Free writes will be analyzed for vocabulary diversity, linguistic complexity, use of English forms, and length of texts. We hypothesize that vocabulary diversity, linguistic complexity, that lengths of texts will increase and that use of English will decrease over the course of the school year.
Research Title: Assessing the Efficacy of an Online Curriculum for Improving Undergraduates’ Fact-checking Skills and Motivation
Abstract: The proposed study examines the efficacy of an online curriculum for increasing undergraduates’ fact-checking skills and their motivation to fact-checking online content. I will use assessment data from a general education civics course that implemented an online curriculum teaching fact-checking strategies relying on lateral reading (i.e., leaving the initial content to verify claims and investigate sources). The curriculum featured three online homework assignments which used videos and practice problems with feedback to teach students to look for trusted work, find the original, investigate the source, and circle back to the beginning. Pretests and posttests assessed students’ ability and motivation to fact-check online information using lateral reading. Findings will inform the development of fact-checking instruction at the college level and further understanding of how motivational factors influence students’ fact-checking behaviors.

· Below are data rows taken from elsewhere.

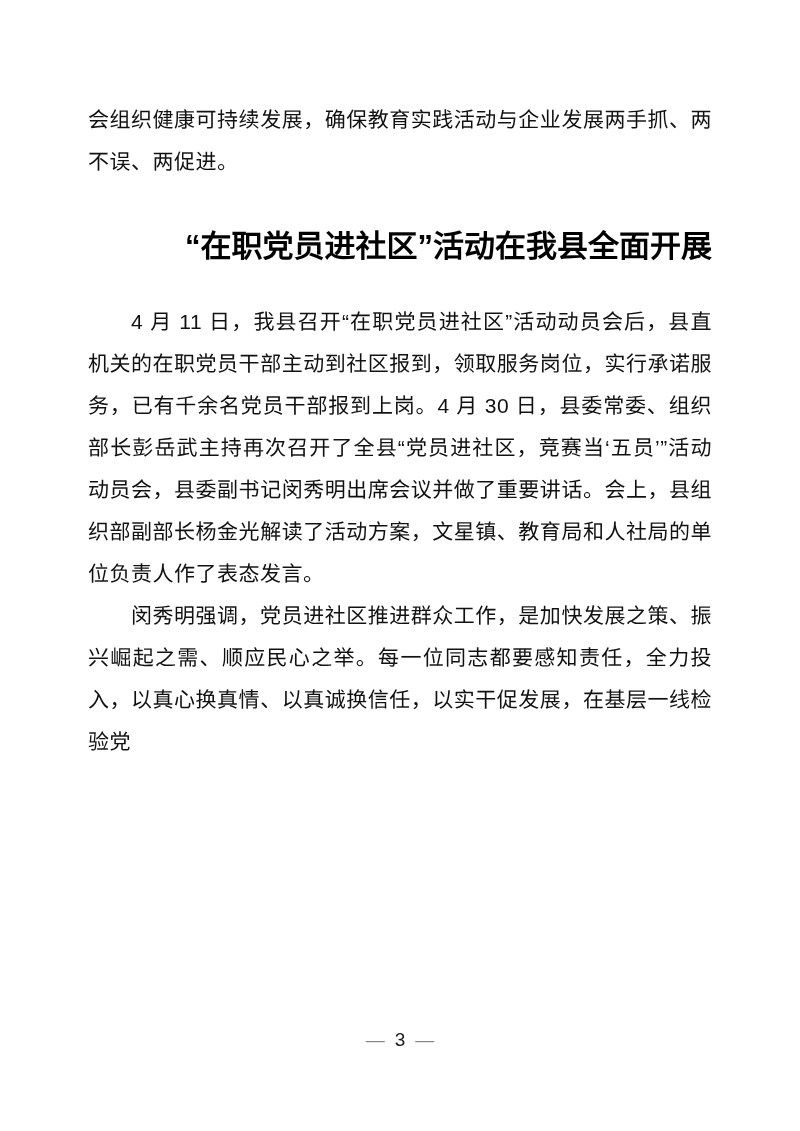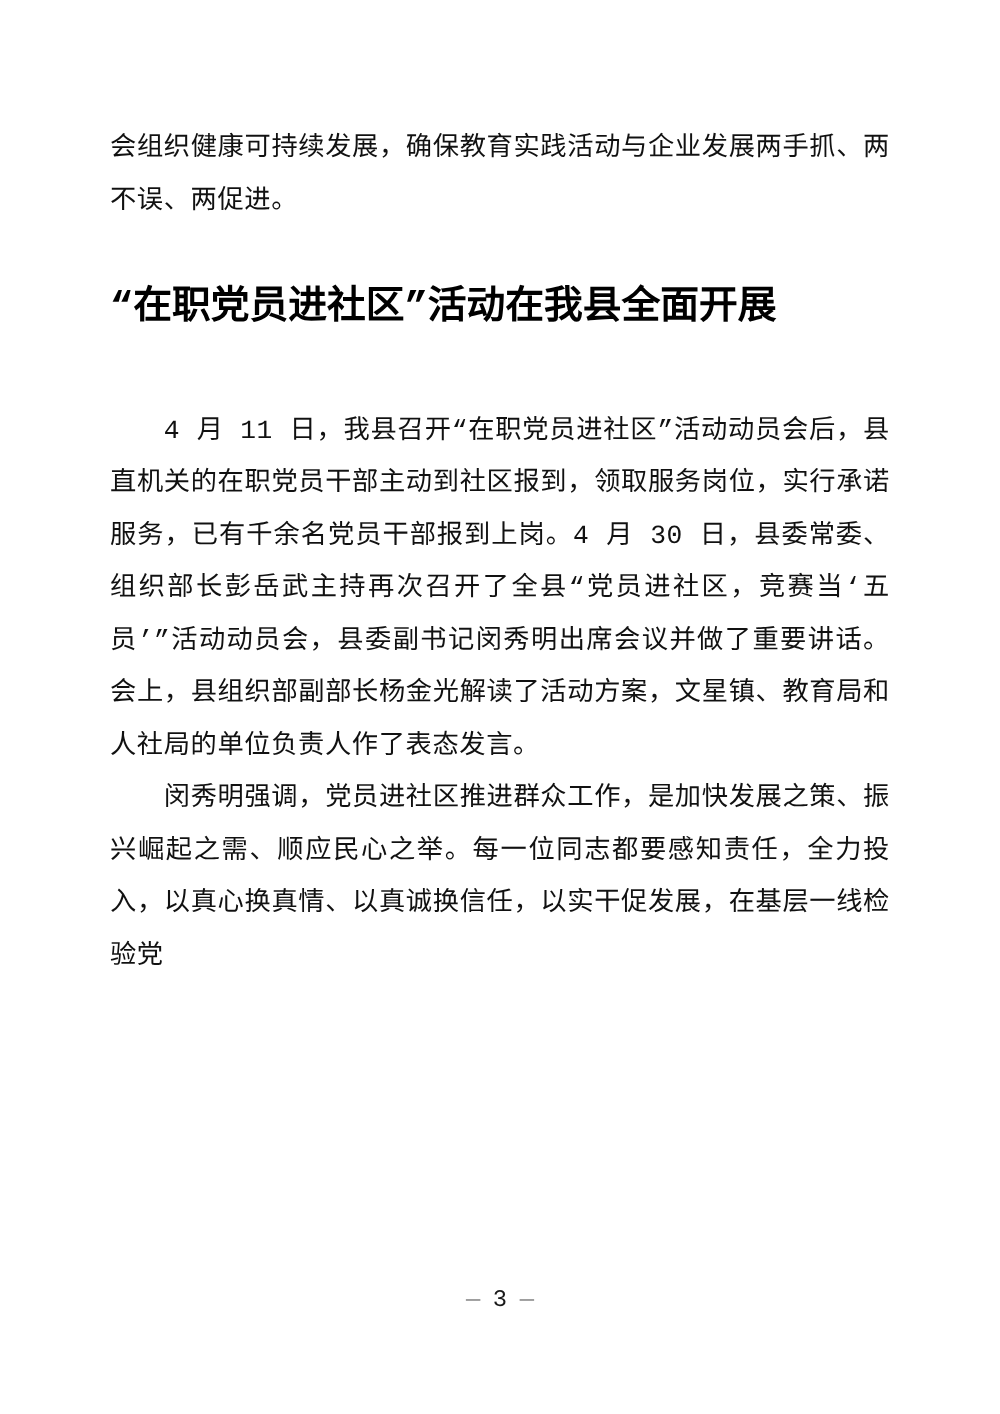--- a/index.html
+++ b/index.html
@@ -11,7 +11,7 @@
     margin: 0 auto;
     background: #ffffff;
     color: #111111;
-    font-family: Liberation Mono, monospace;
+    font-family: Liberation Sans, sans-serif;
     overflow: hidden;
   }
   .text-body {

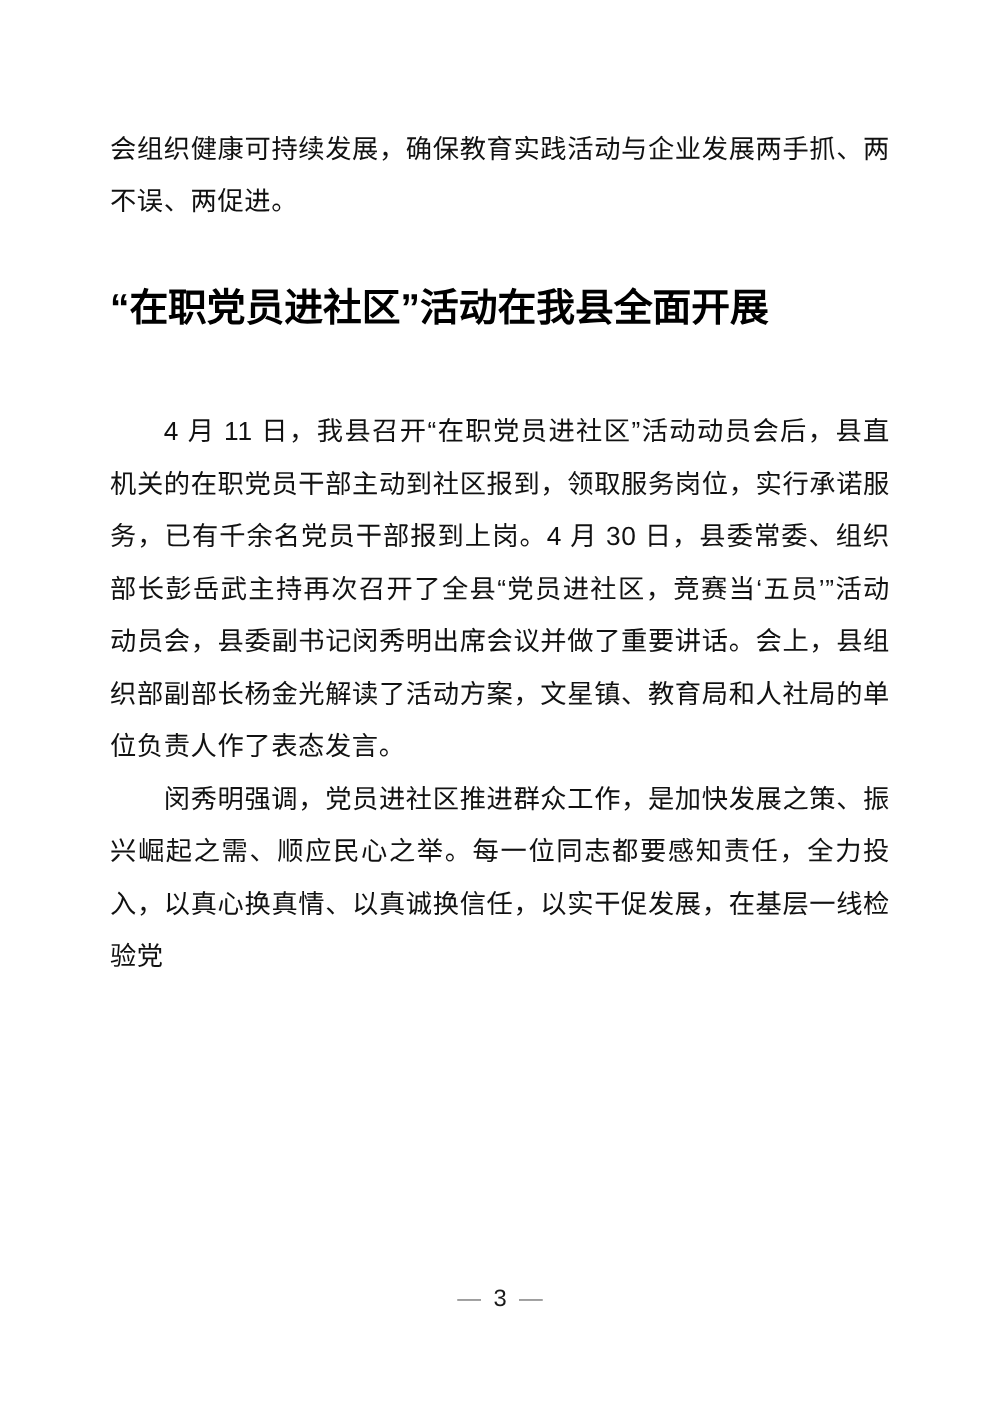--- a/index.html
+++ b/index.html
@@ -37,9 +37,9 @@
     font-weight: bold;
     line-height: 44px;
     letter-spacing: 0;
-    text-align: left;
+    text-align: right;
     text-indent: 0;
-    margin: 42px 0 56px 0;
+    margin: 42px 0 32px 0;
     color: #000000;
   }
   .footer {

Research Title: Is there evidence of slower processing speed in Autism Spectrum Disorder? A meta-analytic investigation
Abstract: The proposed study is a meta-analysis on reaction time data in autistic individuals compared to neurotypical age-matched controls. Robust Variance Estimation will be used to discover whether autistic individuals have slower reaction times by calculating an overall effect size estimate (Hedge’s g). To account for variation, moderators, including task-type and stimuli (social; linguistic), will be analyzed using meta-regression. Additionally, study-participant grand mean-centered age will be used as a covariate in the analysis. If autistic individuals have slower processing speeds than neurotypical controls, this process may be a higher-order mechanism that underlies the cognitive profile and impaired domains in autism.